私の研究テーマは、空港の経営を定量的に評価する、ということです。①航空輸送における「港」としての活動が効率的かどうか、②様々なサービスを提供する「商業施設」としての活動が効率的かどうか、③上記二つの活動を複合的に捉えた「空港全体の活動」が効率的かどうか、という三つの視点から分析を行なっています。
現在日本で運用されている97の空港は、周りを海で囲まれているわが国にとって、「世界とつながる玄関口」です。それと同時に、飲食店や免税店など様々なサービスが集約されている「商業施設」でもあります。つまり、空港は航空輸送に関する活動(航空系事業)とその他の活動(非航空系あるいは商業系事業)という二つの役割を担う施設であると捉えることができます。しかしながら、多くの空港では「滑走路は国・空港ビルは民間会社」などといった形でそれらの活動が別々の主体によって運営されているため、空港経営における非効率の存在が指摘されてきました。観光立国の実現を目指すなか、わが国にも多くの外国人観光客が訪れるようになり、空港は単なる交通機関としてだけでなく、経済活動の拠点としても、その重要性は高まりつつあります。

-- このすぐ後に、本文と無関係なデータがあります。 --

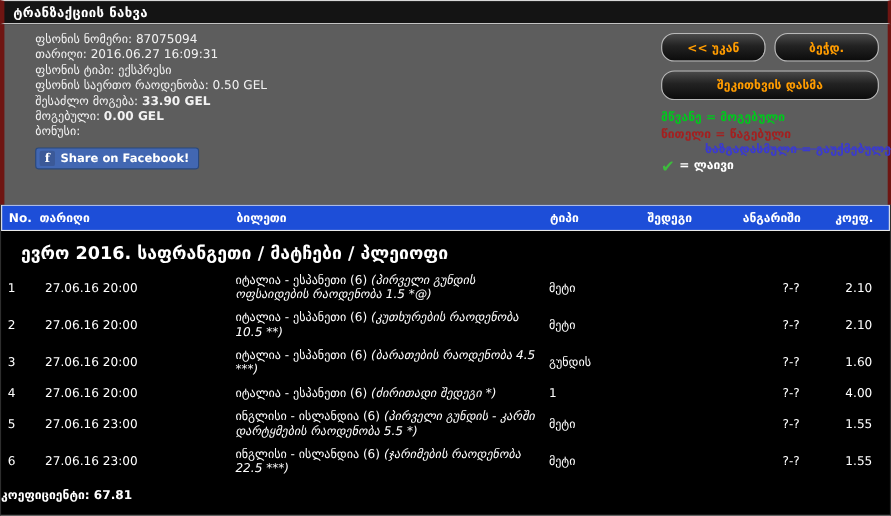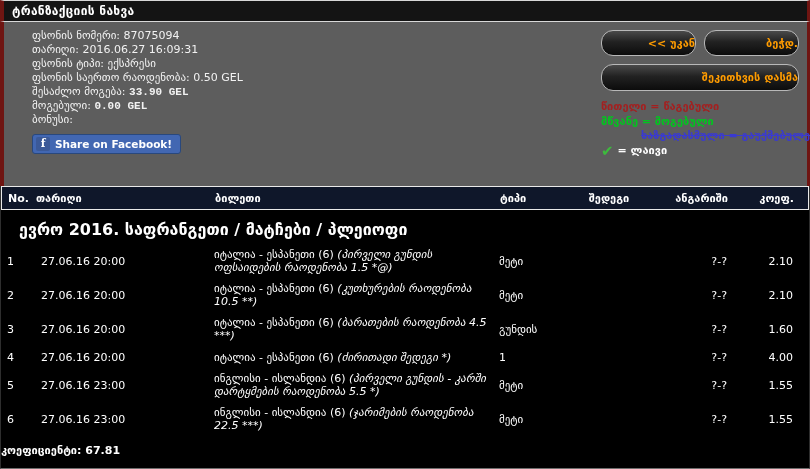--- a/index.html
+++ b/index.html
@@ -14,62 +14,62 @@
   }
   .title-bar .t { color:#fff; font-size:12px; font-weight:bold; letter-spacing:0.3px; }
 
   
   .top-section {
     position:relative; height:164px; background:#5d5d5d;
     border-left:4px solid #6f1512; border-right:3px solid #6f1512;
   }
   .info-col { position:absolute; left:28px; top:7px; }
   .info-line { color:#f2f2f2; font-size:11px; line-height:14px; white-space:nowrap; }
-  .info-line .val.bold { font-weight:bold;font-family:Liberation Mono, monospace; }
+  .info-line .val.bold { font-weight:bold; }
 
   .fb-btn {
     margin-top:7px; display:inline-flex; align-items:center; height:20px;
     background:#4267b2; border:1px solid #29487d; border-radius:3px;
     padding:0 8px 0 3px; cursor:pointer;
   }
   .fb-f {
     width:14px; height:14px; background:#3b5998; border-radius:2px; margin-right:5px;
     color:#fff; font-weight:bold; font-size:11px; line-height:14px; text-align:center;
     font-family:"DejaVu Serif", serif;
   }
   .fb-label { color:#fff; font-size:10.5px; font-weight:bold; }
 
   
   .right-col { position:absolute; right:8px; top:8px; width:198px; }
   .btn {
     background:linear-gradient(#4a4a4a, #222 45%, #0c0c0c);
     border:1px solid #b8b8b8; border-radius:12px; color:#ff9c00;
     font-family:"DejaVu Sans", sans-serif; font-weight:bold; font-size:11px;
-    height:26px; cursor:pointer;text-align:right;
+    height:26px; cursor:pointer;
   }
   .btn-row { display:flex; gap:8px; }
   .btn-row .btn { flex:1; }
   .btn.wide { width:100%; margin-top:8px; height:27px; }
 
   .legend { margin-top:9px; }
   .legend-line { font-size:11px; font-weight:bold; line-height:14.5px; white-space:nowrap; }
   .lg-green { color:#00c71e; }
   .lg-red { color:#a32020; }
   .lg-white { color:#fff; }
   .lg-blue { color:#3a3ad0; text-decoration:line-through;margin-left:40px; }
   .lg-live { color:#fff; display:flex; align-items:center; }
   .check-icon { color:#3dbb3d; font-size:15px; margin-right:4px; line-height:14px; }
 
   
   .table-section { background:#000; color:#fff; font-size:11px;
     border-left:1px solid #2e2e2e; border-right:1px solid #2e2e2e; border-bottom:1px solid #6e6e6e;
     height:283px; }
   .trow { display:flex; align-items:center; }
   .thead {
-    background:#0f172a; border:1px solid #e9e9e9; height:24px; font-weight:bold;
+    background:#1d4ed8; border:1px solid #e9e9e9; height:24px; font-weight:bold;
   }
   .c-no   { width:30px;  padding-left:6px; }
   .c-date { width:168px; padding-left:10px; }
   .c-ticket { width:300px; padding-left:15px; padding-right:10px; }
   .c-type { width:76px;  text-align:left; }
   .c-result { width:66px; text-align:center; }
   .c-score { width:86px; text-align:right; }
   .c-coef { width:78px;  text-align:right; padding-right:12px; }
   .thead .c-date { padding-left:4px; }
 
@@ -105,22 +105,22 @@
     </div>
 
     <div class="right-col">
       <div class="btn-row">
         <button class="btn">&lt;&lt; უკან</button>
         <button class="btn">ბეჭდ.</button>
       </div>
       <button class="btn wide">შეკითხვის დასმა</button>
 
       <div class="legend">
+        <div class="legend-line lg-green">მწვანე = მოგებული</div>
         <div class="legend-line lg-red">წითელი = წაგებული</div>
-        <div class="legend-line lg-green">მწვანე = მოგებული</div>
         <div class="legend-line lg-blue">ხაზგადასმული = გაუქმებულები</div>
         <div class="legend-line lg-live">
           <span class="check-icon">✔</span>
           <span>= ლაივი</span>
         </div>
       </div>
     </div>
   </div>
 
   <div class="table-section">

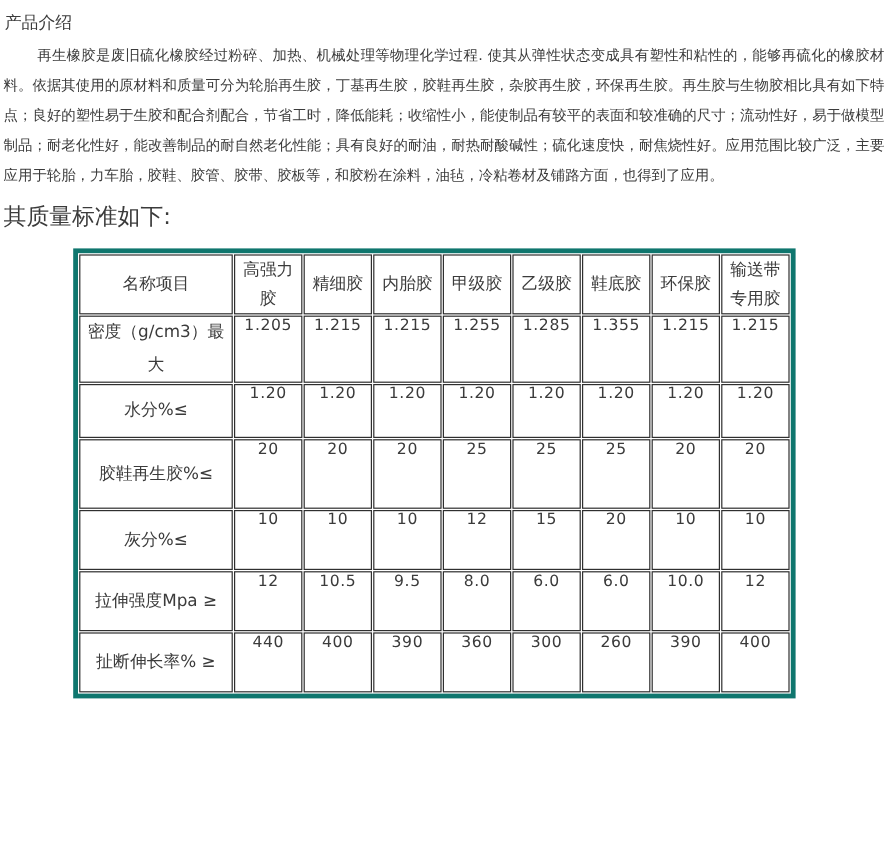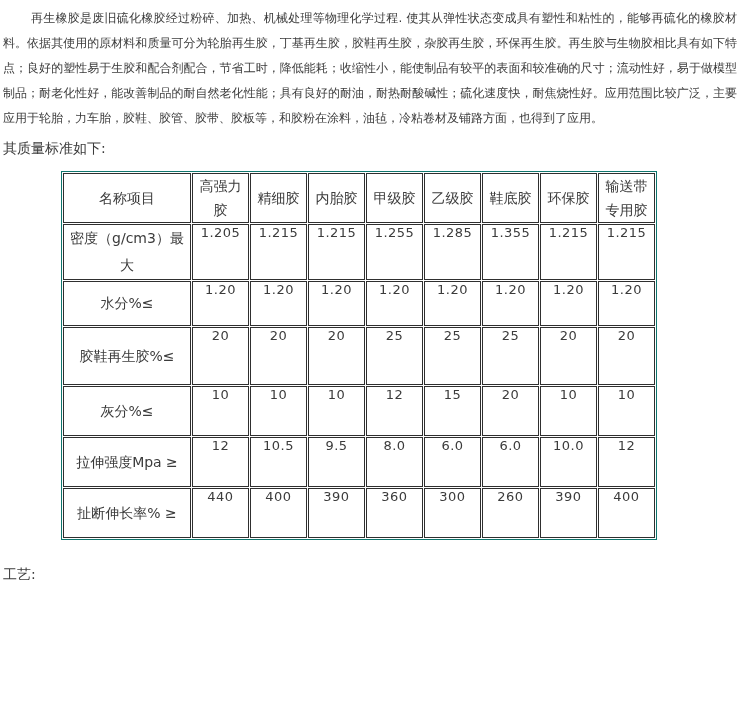--- a/index.html
+++ b/index.html
@@ -22,27 +22,27 @@
   .intro {
     margin: 6px 0 0 0;
     padding: 0 2px 0 3px;
     font-size: 12px;
     line-height: 25px;
     text-align: justify;
     text-indent: 28px;
   }
   .standards-label {
     margin: 9px 0 0 3px;
-    font-size: 14px;
+    font-size: 19px;
   }
   table.quality {
     margin: 13px 0 0 61px;
     border-collapse: separate;
     border-spacing: 1px;
-    border: 1px solid #0f766e;
+    border: 4px solid #0f766e;
     background: #ffffff;
   }
   table.quality td {
     border: 1px solid #2f2f2f;
     text-align: center;
     background: #ffffff;
     padding: 0 2px;
     box-sizing: border-box;
   }
   td.label-col { width: 128px; }
@@ -75,20 +75,21 @@
   tr:nth-child(8) td { height: 54px; }
   .process-label {
     margin: 26px 0 0 3px;
     font-size: 14px;
   }
 </style>
 </head>
 <body>
 
 <div class="page">
+  <div class="doc-title">产品介绍</div>
   <p class="intro">再生橡胶是废旧硫化橡胶经过粉碎、加热、机械处理等物理化学过程. 使其从弹性状态变成具有塑性和粘性的，能够再硫化的橡胶材料。依据其使用的原材料和质量可分为轮胎再生胶，丁基再生胶，胶鞋再生胶，杂胶再生胶，环保再生胶。再生胶与生物胶相比具有如下特点；良好的塑性易于生胶和配合剂配合，节省工时，降低能耗；收缩性小，能使制品有较平的表面和较准确的尺寸；流动性好，易于做模型制品；耐老化性好，能改善制品的耐自然老化性能；具有良好的耐油，耐热耐酸碱性；硫化速度快，耐焦烧性好。应用范围比较广泛，主要应用于轮胎，力车胎，胶鞋、胶管、胶带、胶板等，和胶粉在涂料，油毡，冷粘卷材及铺路方面，也得到了应用。</p>
   <div class="standards-label">其质量标准如下:</div>
 
   <table class="quality">
     <tbody id="quality-tbody">
         <tr>
           <td class="head-cell label-col">名称项目</td>
           <td class="head-cell val-col">高强力胶</td>
           <td class="head-cell val-col">精细胶</td>
           <td class="head-cell val-col">内胎胶</td>
@@ -160,15 +161,14 @@
           <td class="value-cell val-col">390</td>
           <td class="value-cell val-col">360</td>
           <td class="value-cell val-col">300</td>
           <td class="value-cell val-col">260</td>
           <td class="value-cell val-col">390</td>
           <td class="value-cell val-col">400</td>
         </tr>
       </tbody>
   </table>
 
-  <div class="process-label">工艺:</div>
 
 </div>
 
 </body></html>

関西3空港や仙台国際空港などを皮切りに始まった空港コンセッションの潮流は加速しており、民間の力を活用した航空系事業と商業系事業の一体運営が全国の空港で始まろうとしています。このような変革期を迎えている空港の効率的な運営は、交通政策や観光戦略における重要な課題の一つとして挙げられます。最新の動向を捉えながら、各空港が効率的に運営されているかどうかだけでなく、効率性に影響を与える要因がどのようなものかを明らかにするために、空港経営の効率性に関する研究をしています。